US markets returned from their long weekend yesterday and picked up where they left off at the end of last week, to post new record highs yet again, helped in no small part by some decent earnings reports from a number of key US household names.

Sentiment was already fairly positive as a result of a positive carry through from European markets which saw better than expected PMI data from France and Germany which has helped boost optimism that the momentum seen at the end of 2016 is starting to accelerate into 2017, despite rising political uncertainty. This optimism has seen the DAX break out of its recent range to trade within touching distance of the 12,000 level and towards the record highs last seen in April 2015.

The weakness of the euro probably hasn’t hurt in this regard either as it continues to slip back, despite rising evidence that inflation is starting to reassert itself. Yesterday’s PMI data showed that prices were rising at their fastest levels since May 2011, helped by a combination of a weak euro and rising oil prices.

With this in mind today’s final EU CPI reading for January may well be the start of a move towards the ECB’s 2% inflation target. Initial readings have come in at 1.8%, and today’s reading is expected to see that confirmed, however subsequent readings are likely to see that figure push higher. Core prices are set to be confirmed at half this level at 0.9%, nonetheless it will soon become much more difficult for ECB President Mario Draghi to push back against calls for a tapering of monetary policy sooner rather than later.

In the UK the pound continues to find a degree of resilience that has been surprising given concerns about some of the direction of recent economic data. Yesterday’s comments by Bank of England policymakers about confidence in their forecasts almost came across as an admission that their forecasting models weren’t fit for purpose.

The admission by MPC member Gertjan Vlieghe that most economic models can never be perfectly accurate regardless of how much data and analysis is put into an excel spreadsheet, won’t have been a surprise to most of us who have sat and watched as the UK economy confounded predictions of disaster in the aftermath of the Brexit vote.

That is because no spreadsheet can factor in that one big variable which has no clearly defined value, that of emotion, sentiment, psychology, whatever you want to call it, the human factor and how different people react to a variety of different stimuli.

This effect is expected to be illustrated by today’s second iteration of Q4 GDP which is expected to be reconfirmed at 0.6%, and an annualised 2.2%.

More importantly the weakness of the pound is expected to help exports contribute 2%, while imports are expected to fall from 1.4% to 0.5%. Services are still expected to provide the majority of the expansion at 0.8%, though a little worryingly business investment is expected to stall.
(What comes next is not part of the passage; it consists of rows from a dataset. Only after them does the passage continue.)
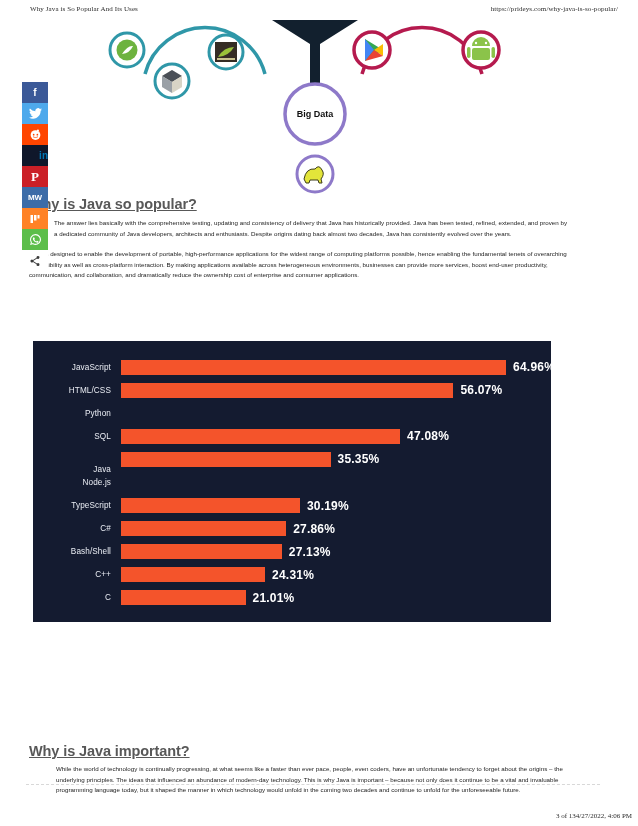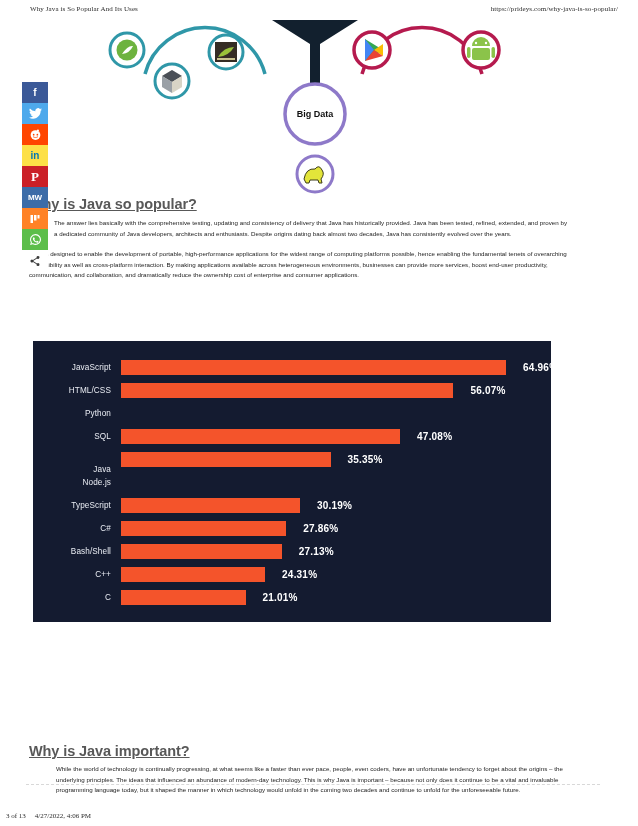"in" .sb-linkedin { background: #fde047 -> #0f172a; justify-content: none -> flex-end }
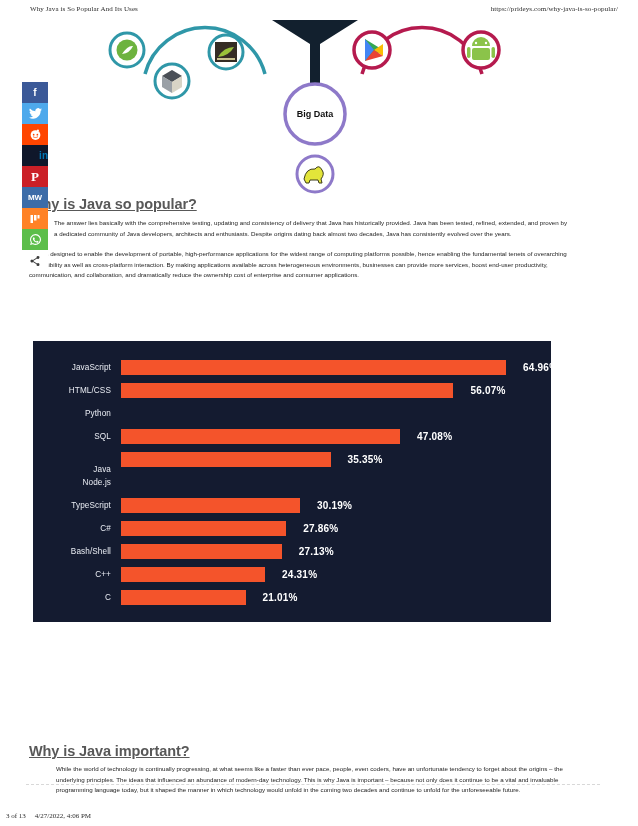"64.96%" .bar-value { font-size: 10px -> 12px; margin-left: 17px -> 7px }
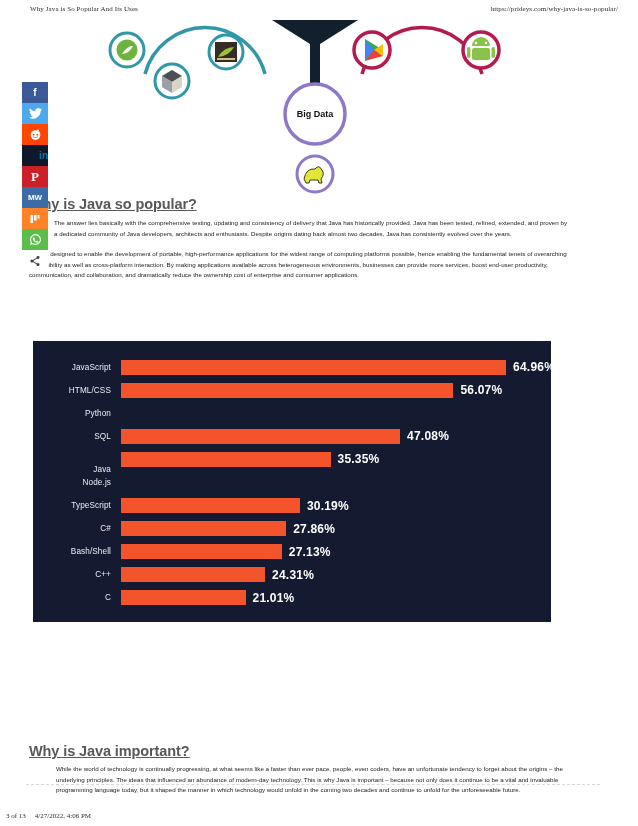"3 of 13" .print-footer { gap: 9px -> none; justify-content: flex-start -> flex-end }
We finish the day with the release of the January minutes of the Fed’s FOMC meeting which aren’t expected to add too much to the recent debate about a March rate rise given recent comments from senior Fed policymakers in recent days.

These minutes pre date the extremely positive January payrolls numbers as well as the latest inflation and wages data. The recent testimony of Fed chief Janet Yellen to lawmakers last week is now probably the most accurate guide to the central banks mindset at this point in time along with recent comments from Fed policymakers Harker, Fischer and Kashkari. It is unlikely that today’s minutes will add much to the overall picture.

EURUSD – if we break below the support at the 1.0520 area, we could well see a return to the lows this year near 1.0340. We need to recover back through the 1.0680 area to retarget the highs at 1.0800.

GBPUSD – the pound has continued to find support around the 50 day MA at 1.2400. The lack of rebound is a concern which could see it break lower towards 1.2250. A move above the recent high at 1.2580 retargets the 1.2700 area.

EURGBP – the break of the 200 day MA at 0.8465 opens up the prospect of a retest of the December lows at 0.8300, as downside momentum accelerates. For this momentum to subside we need to see a recovery back through the 0.8520 area.

USDJPY – currently mid-range between the recent peaks just below the 115.00 level and the range lows at 111.60 in the short term. We need a break either side to determine the next move.